# does the CPU sense premium gas



## =WD=big-X (Jan 30, 2006)

i hear the CPU in my frontier will sense premium fuel, adjust itself
accordingly and make more power.(06 4.0L)

anyone else heard this?


----------



## Misery-Tom (Oct 16, 2005)

if its setup anything like the titan, the ECM will actually retard timing when higher octane fuel is used


----------



## =WD=big-X (Jan 30, 2006)

your Titan looks VERY nice.


----------



## Misery-Tom (Oct 16, 2005)

thanks....


----------



## canuuu (Dec 9, 2005)

interesting. I like to 'splurge' and use premium in my 95 hardbody 2.4, but am I screwing up?.... I have a CEL on most of the time......havent run codes but it runs fine.....LOL.....I think. Any thoughts on this subject? thanks


----------



## Misery-Tom (Oct 16, 2005)

probly not messin anything up, the CEL is probly just a sensor


----------



## GTIMANiac (Jan 14, 2006)

Misery-Tom said:


> if its setup anything like the titan, the ECM will actually retard timing when higher octane fuel is used



Retard or Advance?
I thought as you increased octane you would advance timing.


----------



## Misery-Tom (Oct 16, 2005)

no, the ECM's retard it, ( at least on the titan ) i can only assume the fronty would be similar


----------



## mainerunr (Jul 30, 2005)

The Fronty has been dyno'd on premuim. No gain.

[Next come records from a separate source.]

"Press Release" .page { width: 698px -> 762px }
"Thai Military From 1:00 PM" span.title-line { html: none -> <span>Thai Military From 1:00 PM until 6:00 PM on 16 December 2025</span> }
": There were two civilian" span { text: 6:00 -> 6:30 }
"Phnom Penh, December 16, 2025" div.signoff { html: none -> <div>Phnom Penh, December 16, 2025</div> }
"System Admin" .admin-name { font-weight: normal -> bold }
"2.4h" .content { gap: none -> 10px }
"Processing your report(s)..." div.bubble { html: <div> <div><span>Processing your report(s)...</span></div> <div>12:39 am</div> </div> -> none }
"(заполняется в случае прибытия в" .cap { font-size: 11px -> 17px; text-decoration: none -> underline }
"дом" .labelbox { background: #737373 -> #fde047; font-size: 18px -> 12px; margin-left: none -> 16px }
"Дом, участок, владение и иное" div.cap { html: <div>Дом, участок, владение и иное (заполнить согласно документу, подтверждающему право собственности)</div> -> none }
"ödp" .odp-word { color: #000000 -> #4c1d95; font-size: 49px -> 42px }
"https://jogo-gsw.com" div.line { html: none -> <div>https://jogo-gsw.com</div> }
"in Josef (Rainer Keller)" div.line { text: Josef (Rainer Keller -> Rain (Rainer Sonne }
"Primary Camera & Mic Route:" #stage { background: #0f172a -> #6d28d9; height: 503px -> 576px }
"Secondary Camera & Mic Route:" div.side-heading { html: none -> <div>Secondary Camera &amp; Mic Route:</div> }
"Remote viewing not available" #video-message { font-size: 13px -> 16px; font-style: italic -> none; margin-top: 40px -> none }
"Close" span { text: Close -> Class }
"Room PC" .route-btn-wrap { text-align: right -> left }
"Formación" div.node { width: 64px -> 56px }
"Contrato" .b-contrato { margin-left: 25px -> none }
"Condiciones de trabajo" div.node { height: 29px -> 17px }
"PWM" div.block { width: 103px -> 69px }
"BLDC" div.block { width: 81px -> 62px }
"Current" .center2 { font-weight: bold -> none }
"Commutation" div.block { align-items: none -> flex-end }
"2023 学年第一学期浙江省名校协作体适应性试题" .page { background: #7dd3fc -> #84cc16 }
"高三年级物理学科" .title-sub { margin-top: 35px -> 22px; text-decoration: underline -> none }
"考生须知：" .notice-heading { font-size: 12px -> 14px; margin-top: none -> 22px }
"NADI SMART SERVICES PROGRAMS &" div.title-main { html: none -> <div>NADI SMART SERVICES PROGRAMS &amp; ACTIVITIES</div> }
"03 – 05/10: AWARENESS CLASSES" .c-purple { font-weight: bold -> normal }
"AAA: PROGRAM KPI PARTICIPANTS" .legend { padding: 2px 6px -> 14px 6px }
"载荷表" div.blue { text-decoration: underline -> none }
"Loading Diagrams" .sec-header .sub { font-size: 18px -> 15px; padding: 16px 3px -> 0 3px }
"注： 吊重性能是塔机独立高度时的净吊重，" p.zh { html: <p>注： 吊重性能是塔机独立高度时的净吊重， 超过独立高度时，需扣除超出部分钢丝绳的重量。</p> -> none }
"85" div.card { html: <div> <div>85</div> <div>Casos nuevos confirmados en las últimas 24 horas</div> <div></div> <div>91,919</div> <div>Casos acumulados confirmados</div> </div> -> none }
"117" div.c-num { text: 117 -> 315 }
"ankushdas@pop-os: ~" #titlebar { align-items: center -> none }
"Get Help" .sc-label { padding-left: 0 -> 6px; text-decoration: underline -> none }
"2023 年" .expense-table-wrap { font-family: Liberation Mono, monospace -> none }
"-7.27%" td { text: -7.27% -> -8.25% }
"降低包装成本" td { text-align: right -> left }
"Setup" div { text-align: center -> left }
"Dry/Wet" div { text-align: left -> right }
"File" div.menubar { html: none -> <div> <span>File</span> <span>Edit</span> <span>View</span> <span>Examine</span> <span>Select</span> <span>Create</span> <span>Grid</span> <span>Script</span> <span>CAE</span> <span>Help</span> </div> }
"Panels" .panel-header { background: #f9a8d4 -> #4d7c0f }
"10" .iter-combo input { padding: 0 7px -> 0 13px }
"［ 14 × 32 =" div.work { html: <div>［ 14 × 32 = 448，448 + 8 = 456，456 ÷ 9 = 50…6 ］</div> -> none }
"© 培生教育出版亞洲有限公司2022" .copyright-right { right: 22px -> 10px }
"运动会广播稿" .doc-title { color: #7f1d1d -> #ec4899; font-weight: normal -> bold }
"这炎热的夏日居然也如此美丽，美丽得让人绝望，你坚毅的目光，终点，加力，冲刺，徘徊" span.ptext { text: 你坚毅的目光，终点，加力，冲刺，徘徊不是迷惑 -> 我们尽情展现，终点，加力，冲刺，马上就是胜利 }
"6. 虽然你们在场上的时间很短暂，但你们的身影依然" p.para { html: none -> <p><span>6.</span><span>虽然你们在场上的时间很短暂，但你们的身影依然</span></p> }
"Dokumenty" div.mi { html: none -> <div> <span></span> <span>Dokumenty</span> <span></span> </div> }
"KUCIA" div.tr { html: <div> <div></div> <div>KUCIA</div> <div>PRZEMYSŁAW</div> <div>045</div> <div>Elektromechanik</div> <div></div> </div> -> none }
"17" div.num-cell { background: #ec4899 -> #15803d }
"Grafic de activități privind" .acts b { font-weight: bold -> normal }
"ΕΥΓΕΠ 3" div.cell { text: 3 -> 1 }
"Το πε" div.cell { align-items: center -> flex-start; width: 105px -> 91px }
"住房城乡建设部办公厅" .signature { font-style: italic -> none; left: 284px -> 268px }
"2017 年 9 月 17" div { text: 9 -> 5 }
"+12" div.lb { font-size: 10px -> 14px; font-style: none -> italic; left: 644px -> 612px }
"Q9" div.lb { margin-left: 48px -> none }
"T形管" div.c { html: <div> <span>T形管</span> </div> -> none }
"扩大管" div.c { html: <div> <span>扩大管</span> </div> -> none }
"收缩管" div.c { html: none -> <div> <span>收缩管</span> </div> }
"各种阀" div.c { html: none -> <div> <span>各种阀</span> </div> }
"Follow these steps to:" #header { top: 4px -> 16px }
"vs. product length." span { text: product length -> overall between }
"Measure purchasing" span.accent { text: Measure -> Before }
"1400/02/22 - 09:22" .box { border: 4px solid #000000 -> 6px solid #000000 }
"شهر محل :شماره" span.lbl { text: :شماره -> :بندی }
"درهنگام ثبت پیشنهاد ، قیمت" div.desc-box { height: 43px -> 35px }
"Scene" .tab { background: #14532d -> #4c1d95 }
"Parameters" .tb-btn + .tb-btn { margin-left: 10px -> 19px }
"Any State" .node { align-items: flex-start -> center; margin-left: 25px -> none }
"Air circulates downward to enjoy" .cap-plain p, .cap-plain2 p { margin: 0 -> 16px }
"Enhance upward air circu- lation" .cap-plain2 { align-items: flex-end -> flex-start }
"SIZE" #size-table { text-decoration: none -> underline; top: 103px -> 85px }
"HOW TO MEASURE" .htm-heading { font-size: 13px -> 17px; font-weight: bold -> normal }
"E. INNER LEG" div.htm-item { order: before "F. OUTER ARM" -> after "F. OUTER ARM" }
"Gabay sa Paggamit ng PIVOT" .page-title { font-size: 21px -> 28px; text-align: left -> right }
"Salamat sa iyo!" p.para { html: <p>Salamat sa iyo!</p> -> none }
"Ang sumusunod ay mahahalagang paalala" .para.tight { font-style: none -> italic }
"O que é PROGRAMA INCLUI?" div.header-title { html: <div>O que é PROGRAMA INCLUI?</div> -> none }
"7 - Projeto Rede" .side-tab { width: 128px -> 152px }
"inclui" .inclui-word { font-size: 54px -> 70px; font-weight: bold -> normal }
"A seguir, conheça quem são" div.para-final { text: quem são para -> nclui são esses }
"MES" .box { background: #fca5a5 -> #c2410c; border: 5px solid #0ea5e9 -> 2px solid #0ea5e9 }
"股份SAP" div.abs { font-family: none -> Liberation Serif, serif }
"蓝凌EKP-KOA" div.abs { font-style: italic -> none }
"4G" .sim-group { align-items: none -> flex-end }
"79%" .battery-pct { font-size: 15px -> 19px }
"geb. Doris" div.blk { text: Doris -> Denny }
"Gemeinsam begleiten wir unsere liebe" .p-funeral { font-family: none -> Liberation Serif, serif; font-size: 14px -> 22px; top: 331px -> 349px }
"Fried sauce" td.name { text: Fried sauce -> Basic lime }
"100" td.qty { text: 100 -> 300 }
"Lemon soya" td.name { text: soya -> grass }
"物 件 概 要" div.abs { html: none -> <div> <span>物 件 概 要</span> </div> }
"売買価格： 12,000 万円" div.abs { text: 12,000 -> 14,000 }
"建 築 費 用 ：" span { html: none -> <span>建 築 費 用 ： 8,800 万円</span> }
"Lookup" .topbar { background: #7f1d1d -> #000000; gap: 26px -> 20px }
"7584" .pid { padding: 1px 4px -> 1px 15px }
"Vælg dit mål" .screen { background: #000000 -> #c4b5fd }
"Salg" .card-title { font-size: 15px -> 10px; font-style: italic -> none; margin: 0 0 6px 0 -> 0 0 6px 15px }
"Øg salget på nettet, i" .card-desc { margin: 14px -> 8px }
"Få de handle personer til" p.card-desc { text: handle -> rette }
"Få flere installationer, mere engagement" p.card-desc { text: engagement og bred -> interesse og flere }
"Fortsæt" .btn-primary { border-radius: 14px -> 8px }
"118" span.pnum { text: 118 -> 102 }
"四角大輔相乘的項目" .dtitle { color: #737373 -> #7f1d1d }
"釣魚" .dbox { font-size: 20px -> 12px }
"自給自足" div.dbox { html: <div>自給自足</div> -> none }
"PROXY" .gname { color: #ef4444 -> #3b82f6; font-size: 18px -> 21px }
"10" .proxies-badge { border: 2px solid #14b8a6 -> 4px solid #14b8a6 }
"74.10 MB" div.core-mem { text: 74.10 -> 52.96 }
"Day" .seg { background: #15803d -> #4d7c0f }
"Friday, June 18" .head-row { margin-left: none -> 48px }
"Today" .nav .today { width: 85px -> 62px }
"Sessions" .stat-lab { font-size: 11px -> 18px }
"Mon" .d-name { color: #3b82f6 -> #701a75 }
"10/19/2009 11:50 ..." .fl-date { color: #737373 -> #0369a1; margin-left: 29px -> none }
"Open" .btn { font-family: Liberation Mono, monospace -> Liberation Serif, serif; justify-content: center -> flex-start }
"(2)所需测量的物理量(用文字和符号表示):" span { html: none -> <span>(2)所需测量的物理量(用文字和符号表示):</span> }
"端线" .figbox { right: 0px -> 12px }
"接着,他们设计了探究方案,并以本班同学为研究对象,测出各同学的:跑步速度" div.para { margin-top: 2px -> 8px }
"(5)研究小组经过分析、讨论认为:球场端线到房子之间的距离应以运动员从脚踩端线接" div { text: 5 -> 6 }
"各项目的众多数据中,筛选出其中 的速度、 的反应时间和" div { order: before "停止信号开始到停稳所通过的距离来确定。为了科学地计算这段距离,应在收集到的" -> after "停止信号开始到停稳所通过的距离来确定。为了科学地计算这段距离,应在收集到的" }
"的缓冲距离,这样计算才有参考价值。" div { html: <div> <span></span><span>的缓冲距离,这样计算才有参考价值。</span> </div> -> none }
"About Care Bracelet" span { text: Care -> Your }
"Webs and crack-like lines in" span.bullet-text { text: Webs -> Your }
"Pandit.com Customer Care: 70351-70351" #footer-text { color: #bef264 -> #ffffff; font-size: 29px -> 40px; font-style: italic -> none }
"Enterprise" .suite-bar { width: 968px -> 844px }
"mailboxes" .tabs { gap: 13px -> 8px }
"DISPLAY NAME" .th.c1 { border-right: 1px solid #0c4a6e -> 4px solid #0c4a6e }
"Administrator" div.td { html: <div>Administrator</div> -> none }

http://www.reverendbiker.com/frontier/frontier.htm


----------



## GTIMANiac (Jan 14, 2006)

Misery-Tom said:


> no, the ECM's retard it, ( at least on the titan ) i can only assume the fronty would be similar


Why on earth would it retard timing with higher octane? Performance is gained by advanced timing.


----------



## Misery-Tom (Oct 16, 2005)

thats because of the retard by the ECM, thats why most cars/trucks now a days recommend 87 oct fuel


----------



## GTIMANiac (Jan 14, 2006)

Misery-Tom said:


> thats because of the retard by the ECM, thats why most cars/trucks now a days recommend 87 oct fuel


Well it the Frontier I have only owned German autos, Porsche, VW and Audi. I guess that is where my mind set comes from the German ECU tuning advances timing and always reccomends at least 91 octane.


----------



## jeffro (Jan 6, 2004)

I am pretty sure that it retards it also, it is supposed to be about the same no matter what fuel you use (within reason). Unlike my old hardbody that had to have mid-grade in order not to ping all the way down the road.

Jeff


----------



## Reverendbiker (Jan 29, 2005)

=WD=big-X said:


> i hear the CPU in my frontier will sense premium fuel, adjust itself
> accordingly and make more power.(06 4.0L)
> 
> anyone else heard this?


The VQ40 Frontier's owners manual states that 87 octane can be used but higher octane can be used for increased performance. That would mean that the ecm is capable of ADVANCING the ignition timing to create more power. Some--but very few--vehicles have ecm's that are capable of this, so I ran dyno tests and fuel economy tests, as carefully as I could, to determine if the VQ40 engine did the same. Dyno tests showed no significant horsepower or torque increase when using 93 octane instead of 87 octane. I got a very small increase in fuel economy when using 93-octane, but it was so small that it didn't justify the additional cost. See the tests here:
Dyno tests--93 vs 87 octane 
Fuel Economy--93 vs 87 octane 
My truck runs great on 87-octane fuel and delivers nice gas mileage; I see absolutely no reason to spend my hard-earned cash on the expensive stuff.


----------



## GTIMANiac (Jan 14, 2006)

I have a tank of 87 in right now. I will log data on my way to and from work and post the xls files tomorrow. Then in a week or so I will run 91 through it and post that data as well. My equipment will only log at about 3hz but it is better than nothing.


----------



## GTIMANiac (Jan 14, 2006)

I logged data on my way to work this morning. About a 26 mile drive. 87 Octane.
I logged the following;
RPM
Speed
Cyl #1 Timing
Calculated Engine Load

The Raw CSV is here 

The XLS is here


----------



## MrFancypants (Nov 18, 2005)

That just doesnt make sense... if you retarded timing when you increased octane, you would make less power. All other things being equal, higher octane gas has a less powerful burn. The only reason to run it would be to advance timing. If the ECM does retard the timing... well thats just... retarded. More reason to run regular old 87 every day.


- Greg -


----------



## abmobil (Nov 22, 2004)

The titan or any vehicle definently does not retard timing with the use of premium. 
The titan can probably take more advantage of premium than the frontier.
The qx56 supposedly uses the same ecu and engine hardware as the titan but is rated 10hp more and it calls for premium while the titan calls for regular.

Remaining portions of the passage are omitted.